▸ **Brief**
Every record is to be returned as written, with no omissions.

▸ **Available data**
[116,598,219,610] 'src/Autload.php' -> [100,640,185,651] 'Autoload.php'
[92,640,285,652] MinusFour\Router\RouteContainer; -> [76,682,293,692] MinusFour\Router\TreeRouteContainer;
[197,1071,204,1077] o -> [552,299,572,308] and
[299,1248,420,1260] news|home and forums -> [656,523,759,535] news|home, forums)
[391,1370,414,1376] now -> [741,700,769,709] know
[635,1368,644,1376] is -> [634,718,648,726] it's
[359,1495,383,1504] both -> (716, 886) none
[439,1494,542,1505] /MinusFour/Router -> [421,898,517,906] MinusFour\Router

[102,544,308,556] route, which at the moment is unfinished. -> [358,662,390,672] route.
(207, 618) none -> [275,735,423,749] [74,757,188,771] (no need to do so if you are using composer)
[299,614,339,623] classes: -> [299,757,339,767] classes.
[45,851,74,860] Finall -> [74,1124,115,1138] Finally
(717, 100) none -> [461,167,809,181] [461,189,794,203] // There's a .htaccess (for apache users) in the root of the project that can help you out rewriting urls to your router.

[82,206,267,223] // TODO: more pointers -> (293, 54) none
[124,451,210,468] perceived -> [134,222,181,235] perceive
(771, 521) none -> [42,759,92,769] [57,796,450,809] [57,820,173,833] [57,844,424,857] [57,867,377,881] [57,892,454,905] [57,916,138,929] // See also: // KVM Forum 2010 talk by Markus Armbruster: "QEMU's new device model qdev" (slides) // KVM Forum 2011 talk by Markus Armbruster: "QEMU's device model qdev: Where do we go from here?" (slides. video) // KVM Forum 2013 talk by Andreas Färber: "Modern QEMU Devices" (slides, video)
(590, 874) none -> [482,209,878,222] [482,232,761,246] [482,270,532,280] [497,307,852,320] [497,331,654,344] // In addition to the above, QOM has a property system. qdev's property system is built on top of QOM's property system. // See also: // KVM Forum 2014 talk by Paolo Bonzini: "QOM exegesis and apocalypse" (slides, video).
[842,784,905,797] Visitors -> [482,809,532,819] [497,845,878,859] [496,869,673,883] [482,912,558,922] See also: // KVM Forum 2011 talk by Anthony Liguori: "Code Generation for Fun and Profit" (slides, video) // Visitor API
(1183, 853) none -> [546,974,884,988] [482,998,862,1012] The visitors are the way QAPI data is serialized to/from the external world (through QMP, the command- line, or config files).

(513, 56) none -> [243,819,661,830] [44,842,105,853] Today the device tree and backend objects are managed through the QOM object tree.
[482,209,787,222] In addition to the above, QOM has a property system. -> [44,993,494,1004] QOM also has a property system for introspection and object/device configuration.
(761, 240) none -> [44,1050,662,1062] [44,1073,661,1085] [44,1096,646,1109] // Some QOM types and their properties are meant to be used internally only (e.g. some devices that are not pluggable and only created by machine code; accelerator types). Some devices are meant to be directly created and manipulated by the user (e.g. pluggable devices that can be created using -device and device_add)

▸ **Solution to this problem**
[116,598,219,610] 'src/Autload.php' -> [100,640,185,651] 'Autoload.php'
[92,640,285,652] MinusFour\Router\RouteContainer; -> [76,682,293,692] MinusFour\Router\TreeRouteContainer;
[197,1071,204,1077] o -> [552,299,572,308] and
[299,1248,420,1260] news|home and forums -> [656,523,759,535] news|home, forums)
[391,1370,414,1376] now -> [741,700,769,709] know
[635,1368,644,1376] is -> [634,718,648,726] it's
[359,1495,383,1504] both -> (716, 886) none
[439,1494,542,1505] /MinusFour/Router -> [421,898,517,906] MinusFour\Router

[102,544,308,556] route, which at the moment is unfinished. -> [358,662,390,672] route.
(207, 618) none -> [275,735,423,749] [74,757,188,771] (no need to do so if you are using composer)
[299,614,339,623] classes: -> [299,757,339,767] classes.
[45,851,74,860] Finall -> [74,1124,115,1138] Finally
(717, 100) none -> [461,167,809,181] [461,189,794,203] // There's a .htaccess (for apache users) in the root of the project that can help you out rewriting urls to your router.

[82,206,267,223] // TODO: more pointers -> (293, 54) none
[124,451,210,468] perceived -> [134,222,181,235] perceive
(771, 521) none -> [42,759,92,769] [57,796,450,809] [57,820,173,833] [57,844,424,857] [57,867,377,881] [57,892,454,905] [57,916,138,929] // See also: // KVM Forum 2010 talk by Markus Armbruster: "QEMU's new device model qdev" (slides) // KVM Forum 2011 talk by Markus Armbruster: "QEMU's device model qdev: Where do we go from here?" (slides. video) // KVM Forum 2013 talk by Andreas Färber: "Modern QEMU Devices" (slides, video)
(590, 874) none -> [482,209,878,222] [482,232,761,246] [482,270,532,280] [497,307,852,320] [497,331,654,344] // In addition to the above, QOM has a property system. qdev's property system is built on top of QOM's property system. // See also: // KVM Forum 2014 talk by Paolo Bonzini: "QOM exegesis and apocalypse" (slides, video).
[842,784,905,797] Visitors -> [482,809,532,819] [497,845,878,859] [496,869,673,883] [482,912,558,922] See also: // KVM Forum 2011 talk by Anthony Liguori: "Code Generation for Fun and Profit" (slides, video) // Visitor API
(1183, 853) none -> [546,974,884,988] [482,998,862,1012] The visitors are the way QAPI data is serialized to/from the external world (through QMP, the command- line, or config files).

(513, 56) none -> [243,819,661,830] [44,842,105,853] Today the device tree and backend objects are managed through the QOM object tree.
[482,209,787,222] In addition to the above, QOM has a property system. -> [44,993,494,1004] QOM also has a property system for introspection and object/device configuration.
(761, 240) none -> [44,1050,662,1062] [44,1073,661,1085] [44,1096,646,1109] // Some QOM types and their properties are meant to be used internally only (e.g. some devices that are not pluggable and only created by machine code; accelerator types). Some devices are meant to be directly created and manipulated by the user (e.g. pluggable devices that can be created using -device and device_add)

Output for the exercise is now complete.